Work order: Nothing is to be left out: repeat every entry exactly as given.

Data supplied:

Content starts

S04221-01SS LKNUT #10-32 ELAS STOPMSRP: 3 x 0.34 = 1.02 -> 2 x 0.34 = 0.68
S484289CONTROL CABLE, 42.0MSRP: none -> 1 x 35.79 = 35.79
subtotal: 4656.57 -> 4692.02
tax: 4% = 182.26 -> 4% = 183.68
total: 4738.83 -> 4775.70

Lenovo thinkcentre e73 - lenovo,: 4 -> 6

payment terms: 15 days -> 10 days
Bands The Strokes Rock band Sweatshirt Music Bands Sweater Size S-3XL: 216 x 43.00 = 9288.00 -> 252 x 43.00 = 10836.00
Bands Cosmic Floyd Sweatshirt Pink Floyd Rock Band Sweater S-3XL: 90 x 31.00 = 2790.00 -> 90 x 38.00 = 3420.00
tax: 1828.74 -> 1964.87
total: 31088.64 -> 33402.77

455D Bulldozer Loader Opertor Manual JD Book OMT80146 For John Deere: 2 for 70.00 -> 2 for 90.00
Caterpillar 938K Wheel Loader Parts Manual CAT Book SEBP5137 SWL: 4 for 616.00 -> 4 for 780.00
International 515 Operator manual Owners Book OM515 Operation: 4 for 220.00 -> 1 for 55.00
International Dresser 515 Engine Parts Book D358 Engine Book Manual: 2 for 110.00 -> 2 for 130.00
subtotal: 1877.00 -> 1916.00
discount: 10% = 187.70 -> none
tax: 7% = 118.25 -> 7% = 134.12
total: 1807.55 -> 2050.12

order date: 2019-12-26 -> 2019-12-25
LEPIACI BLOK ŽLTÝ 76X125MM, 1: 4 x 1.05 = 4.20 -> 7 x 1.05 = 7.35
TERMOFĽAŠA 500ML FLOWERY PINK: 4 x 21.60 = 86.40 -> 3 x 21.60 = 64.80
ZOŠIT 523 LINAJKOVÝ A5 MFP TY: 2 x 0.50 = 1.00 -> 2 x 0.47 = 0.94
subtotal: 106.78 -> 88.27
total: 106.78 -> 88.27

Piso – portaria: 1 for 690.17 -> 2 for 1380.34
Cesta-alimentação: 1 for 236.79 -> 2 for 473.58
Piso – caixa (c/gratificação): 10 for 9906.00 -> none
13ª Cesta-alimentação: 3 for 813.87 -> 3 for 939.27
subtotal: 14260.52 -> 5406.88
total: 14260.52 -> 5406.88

Content ends

Exercise solution:
S04221-01SS LKNUT #10-32 ELAS STOPMSRP: 3 x 0.34 = 1.02 -> 2 x 0.34 = 0.68
S484289CONTROL CABLE, 42.0MSRP: none -> 1 x 35.79 = 35.79
subtotal: 4656.57 -> 4692.02
tax: 4% = 182.26 -> 4% = 183.68
total: 4738.83 -> 4775.70

Lenovo thinkcentre e73 - lenovo,: 4 -> 6

payment terms: 15 days -> 10 days
Bands The Strokes Rock band Sweatshirt Music Bands Sweater Size S-3XL: 216 x 43.00 = 9288.00 -> 252 x 43.00 = 10836.00
Bands Cosmic Floyd Sweatshirt Pink Floyd Rock Band Sweater S-3XL: 90 x 31.00 = 2790.00 -> 90 x 38.00 = 3420.00
tax: 1828.74 -> 1964.87
total: 31088.64 -> 33402.77

455D Bulldozer Loader Opertor Manual JD Book OMT80146 For John Deere: 2 for 70.00 -> 2 for 90.00
Caterpillar 938K Wheel Loader Parts Manual CAT Book SEBP5137 SWL: 4 for 616.00 -> 4 for 780.00
International 515 Operator manual Owners Book OM515 Operation: 4 for 220.00 -> 1 for 55.00
International Dresser 515 Engine Parts Book D358 Engine Book Manual: 2 for 110.00 -> 2 for 130.00
subtotal: 1877.00 -> 1916.00
discount: 10% = 187.70 -> none
tax: 7% = 118.25 -> 7% = 134.12
total: 1807.55 -> 2050.12

order date: 2019-12-26 -> 2019-12-25
LEPIACI BLOK ŽLTÝ 76X125MM, 1: 4 x 1.05 = 4.20 -> 7 x 1.05 = 7.35
TERMOFĽAŠA 500ML FLOWERY PINK: 4 x 21.60 = 86.40 -> 3 x 21.60 = 64.80
ZOŠIT 523 LINAJKOVÝ A5 MFP TY: 2 x 0.50 = 1.00 -> 2 x 0.47 = 0.94
subtotal: 106.78 -> 88.27
total: 106.78 -> 88.27

Piso – portaria: 1 for 690.17 -> 2 for 1380.34
Cesta-alimentação: 1 for 236.79 -> 2 for 473.58
Piso – caixa (c/gratificação): 10 for 9906.00 -> none
13ª Cesta-alimentação: 3 for 813.87 -> 3 for 939.27
subtotal: 14260.52 -> 5406.88
total: 14260.52 -> 5406.88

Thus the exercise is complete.